How Not to Make the Season Bright
An expedition to cut your own tree can forge indelible Christmas memories. But indelible doesn't necessarily mean good.
This essay is adapted from my memoir, The Accidental Terrorist: Confessions of a Reluctant Missionary.
Some well-meaning people think that, if you’re down in the dumps at Christmas, there must be one magic bullet that will fix everything, one miraculous missing puzzle piece that will make the season complete if only they can force it into place for you.
Depression doesn’t work like that, but I had no way to explain that to Elder Dedman when he jumped up from the one armchair in our tiny basement apartment, full of crazed energy.

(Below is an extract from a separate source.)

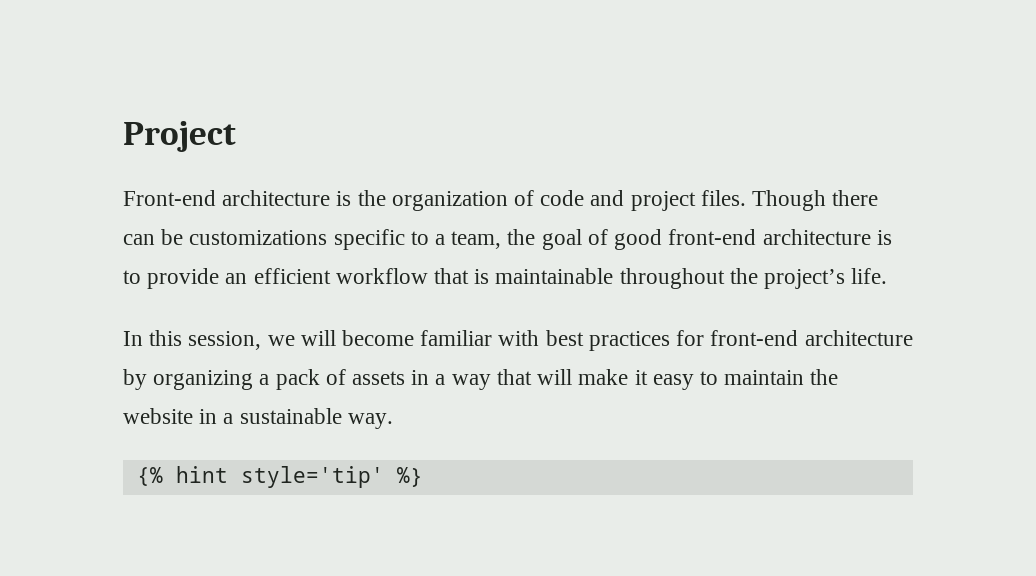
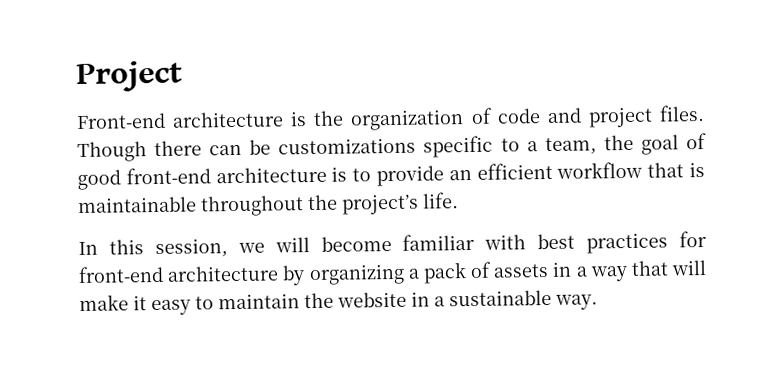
- {% hint style='tip' %}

“Flip, Shunn, why are we sitting here talking?” he said. “It’s been a rotten day, this place is claustrophobic, and you could use some cheering up.”

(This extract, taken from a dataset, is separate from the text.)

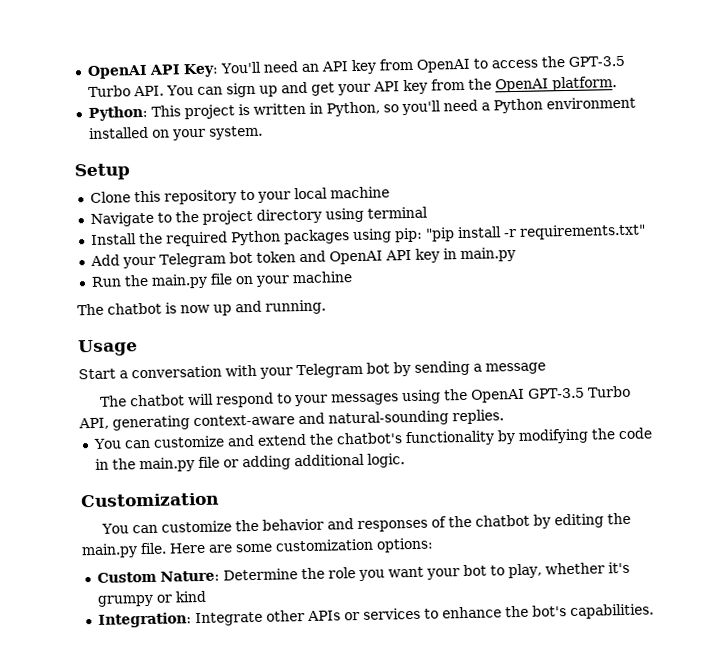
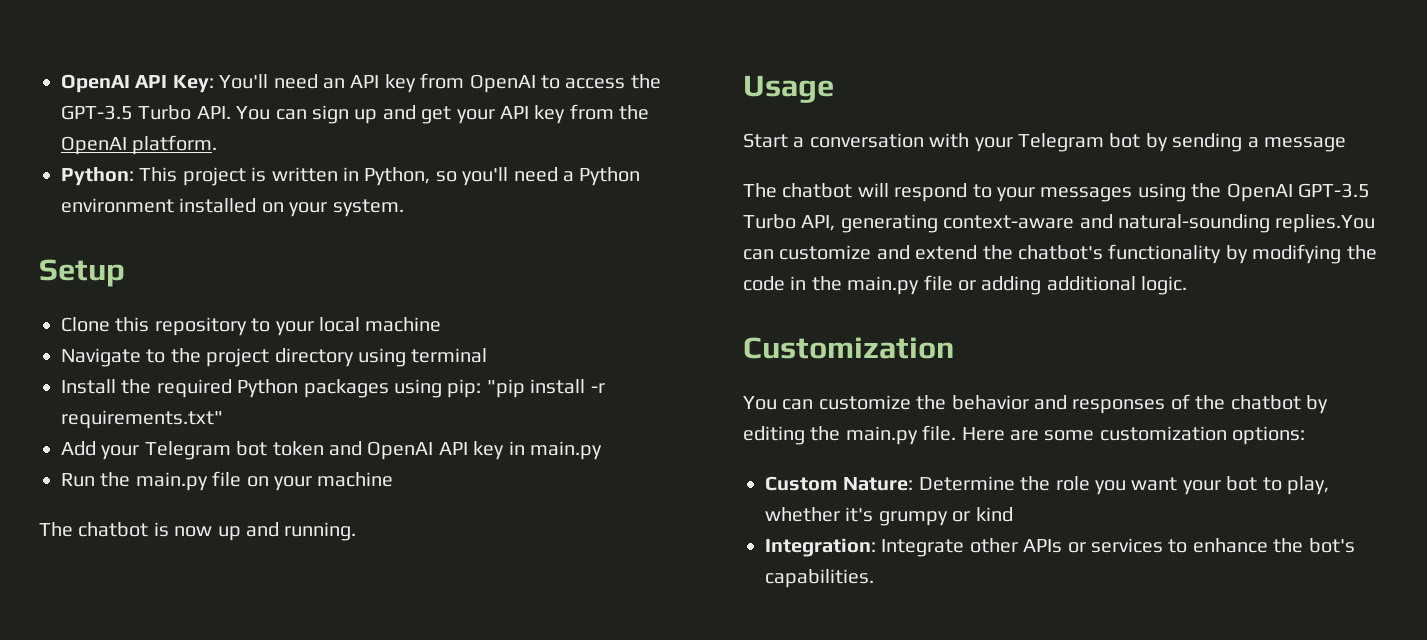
- The chatbot will respond to your messages using the OpenAI GPT-3.5 Turbo API, generating context-aware and natural-sounding replies.
- You can customize and extend the chatbot's functionality by modifying the code in the main.py file or adding additional logic.
+ The chatbot will respond to your messages using the OpenAI GPT-3.5 Turbo API, generating context-aware and natural-sounding replies.You can customize and extend the chatbot's functionality by modifying the code in the main.py file or adding additional logic.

The back of my neck crawled. “What do you have in mind?”
He looked around. “Well, here it is almost Christmas and we’re hardly in the spirit at all. Get your snow gear on. I think we need a tree.”
The year was 1986. Dedman and I were Mormon missionaries posted to Brooks, a colorless oil town on the wind-scoured plains of Alberta. I was nineteen and had been away from home just over three months. I missed everything about my life back in Utah. Church services earlier that day had been a painful reminder of everything I’d been forced to leave behind to come to this godforsaken place.
Elder Drew Dedman had been on his mission for about a year, which meant he only had one more year to go. As the senior member of our companionship, he was responsible for setting the example for me of how a diligent proselytizer works. At this he was an utter washout.
I couldn’t really say he was failing as a missionary, because failure at least implies trying. Dedman didn’t even try. Instead of knocking on doors trying to convert the ten thousand benighted souls in this benighted berg, we spent our days bowling or shooting pool or hiking the Badlands or watching contraband movies on VHS. Anything but the sacred work we were sent to Brooks to do.
I had given up trying to convince Dedman to get with the program, even a little bit. If he felt any guilt about his slacker ways, he didn’t show it. He was oppressively cheerful, relentless in his determination to make every moment of every day all about having fun. I didn’t want to work hard either, but my guilt and paranoia over our nonstop flouting of mission rules were eating me up from the inside.
Something was going to have to change.
It was dark out already. In typical fashion, Dedman didn’t say a word about our destination as we climbed into our church-owned Chevy Citation. I thought we might be heading to a tree farm or a Canadian Tire, but Dedman drove us only five or six blocks before parking near the mouth of an alley.
“Where are we going?”
“Shhh. Follow me.” He turned off the overhead light, exited, and closed his door gently. I did the same.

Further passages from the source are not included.